Intervista pubblicata il 22 novembre 2015
PIETRO DE SILVA, attore, commediografo e regista, noto al grande pubblico per la sua partecipazione al capolavoro di Benigni “La vita è bella” nel ruolo di Bartolomeo, uno dei prigionieri del lager.
IL TEATRO UNISCE TUTTI QUELLI CHE LO FANNO, SIA COME PROFESSIONE CHE COME HOBBY. LEI È D’ACCORDO?
Assolutamente, non ci sono dei distinguo. Il teatro è universale. Si differenzia solo per le modalità, nel senso che il teatro amatoriale è una forma di spettacolo fatta per mera passione, mentre il teatro professionale è una ragione di vita. Ciò non toglie che il teatro amatoriale, se fatto con classe e perspicacia, può essere altrettanto emozionante e valido.
COME È INIZIATA LA SUA PASSIONE PER IL TEATRO?
Nel 1966 i primi filmini in super 8, nel 67 le prime recite ai boy scout su brani tratti dalle commedie di Eduardo De Filippo e nel 74 il primo contratto teatrale in una piece drammatica meravigliosa, di Peter Weiss dal titolo Marat Sade.

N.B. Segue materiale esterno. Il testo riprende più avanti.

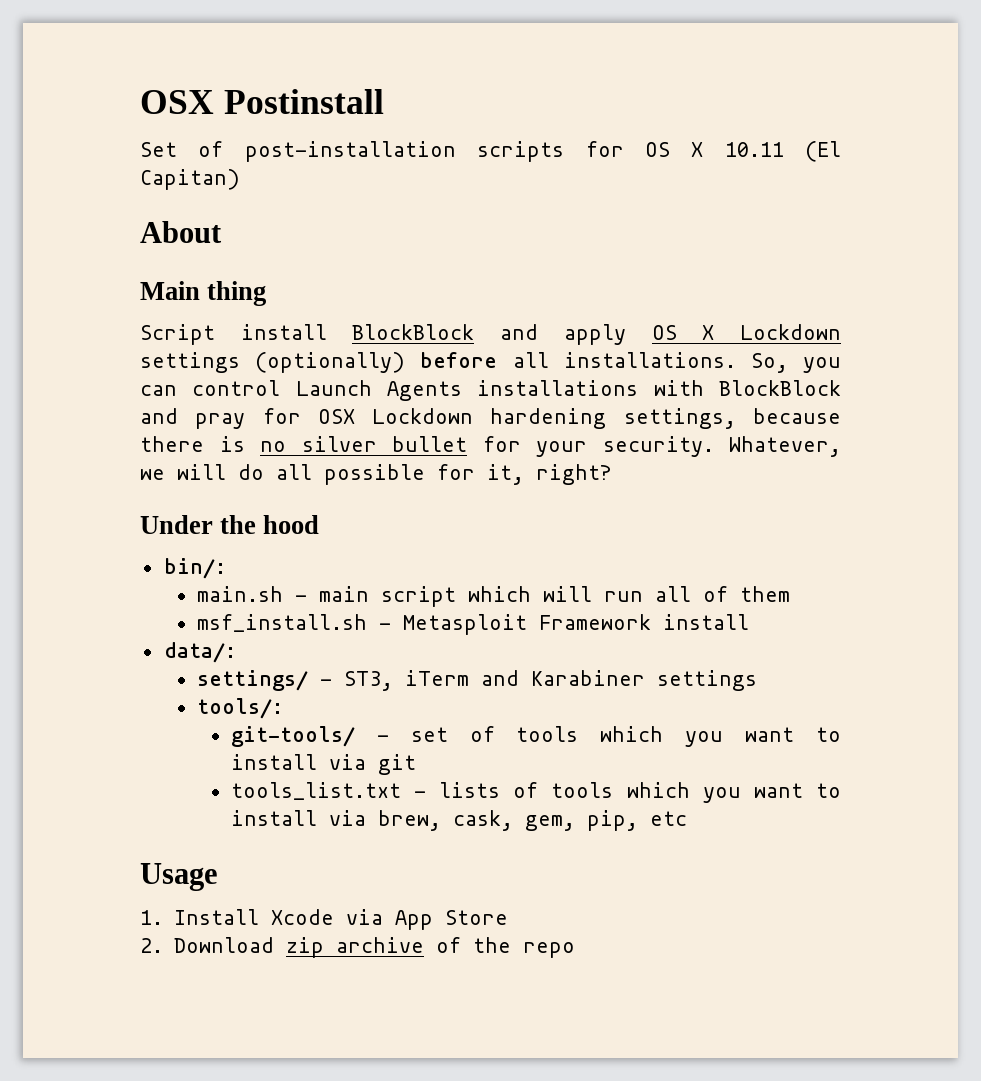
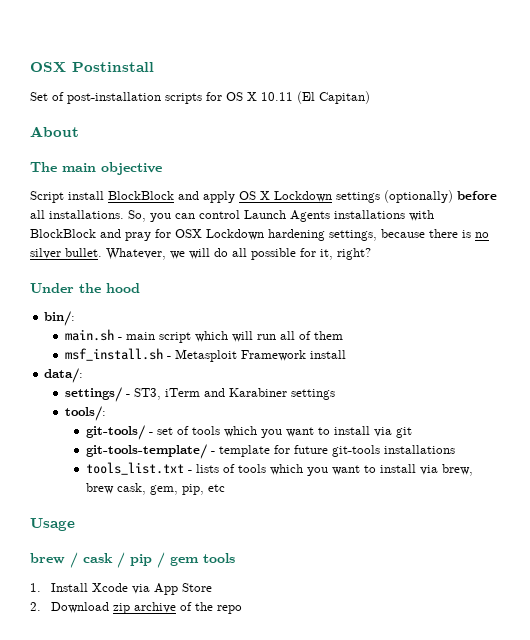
[140,281,267,306] Main thing -> [30,162,162,175] The main objective
[392,436,714,457] bullet for your security. -> [65,248,102,257] bullet.
(416, 764) none -> [85,444,455,459] // git-tools-template/ - template for future git-tools installations
(441, 820) none -> [85,483,114,494] brew
(218, 877) none -> [30,552,235,568] // brew / cask / pip / gem tools

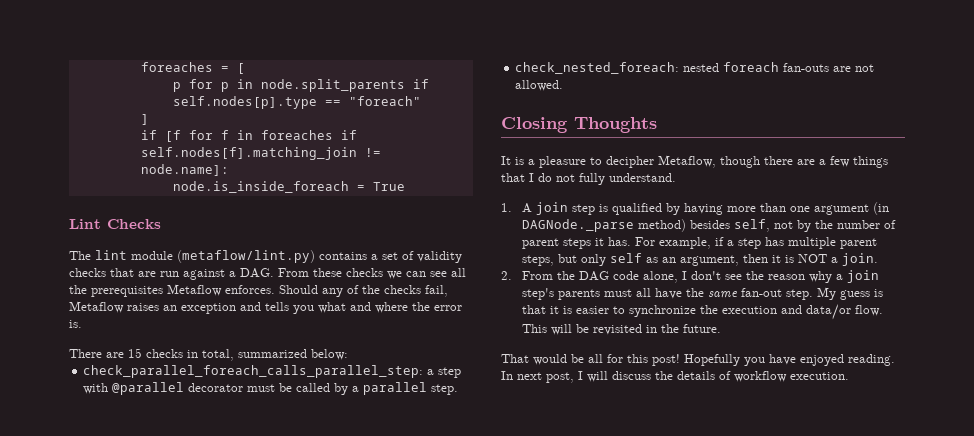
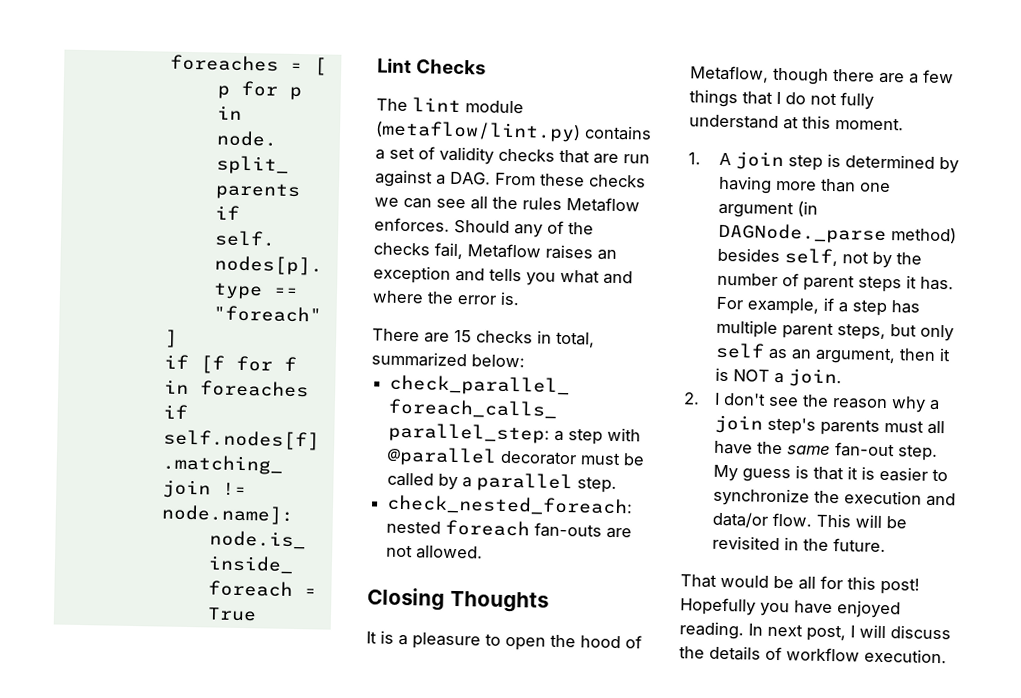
[91,286,163,297] prerequisites -> [522,197,562,210] rules
[606,156,654,168] decipher -> [505,634,642,651] open the hood of
[609,173,676,182] understand. -> [689,114,904,131] understand at this moment.
[611,203,662,215] qualified -> [844,154,935,169] determined
[521,271,678,283] From the DAG code alone, -> (700, 398) none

COSA NE PENSA DEL TEATRO FATTO DA SEMPLICI APPASSIONATI?
Che è straordinario e fondamentale per la comunicazione e la voglia di esistere di ogni individuo. Va incoraggiato e incrementato.
LE È MAI CAPITATO, DOPO AVER ASSISTITO A UNO SPETTACOLO AMATORIALE, DI PENSARE: “QUESTI QUI SONO PIÙ BRAVI DI ALCUNI PROFESSIONISTI”?
Sicuramente mi è capitato di cogliere le potenzialità di qualche singolo interprete, dicendo a me stesso che è molto più emozionante di alcuni dei cosiddetti “professionisti” che ci sono in circolazione.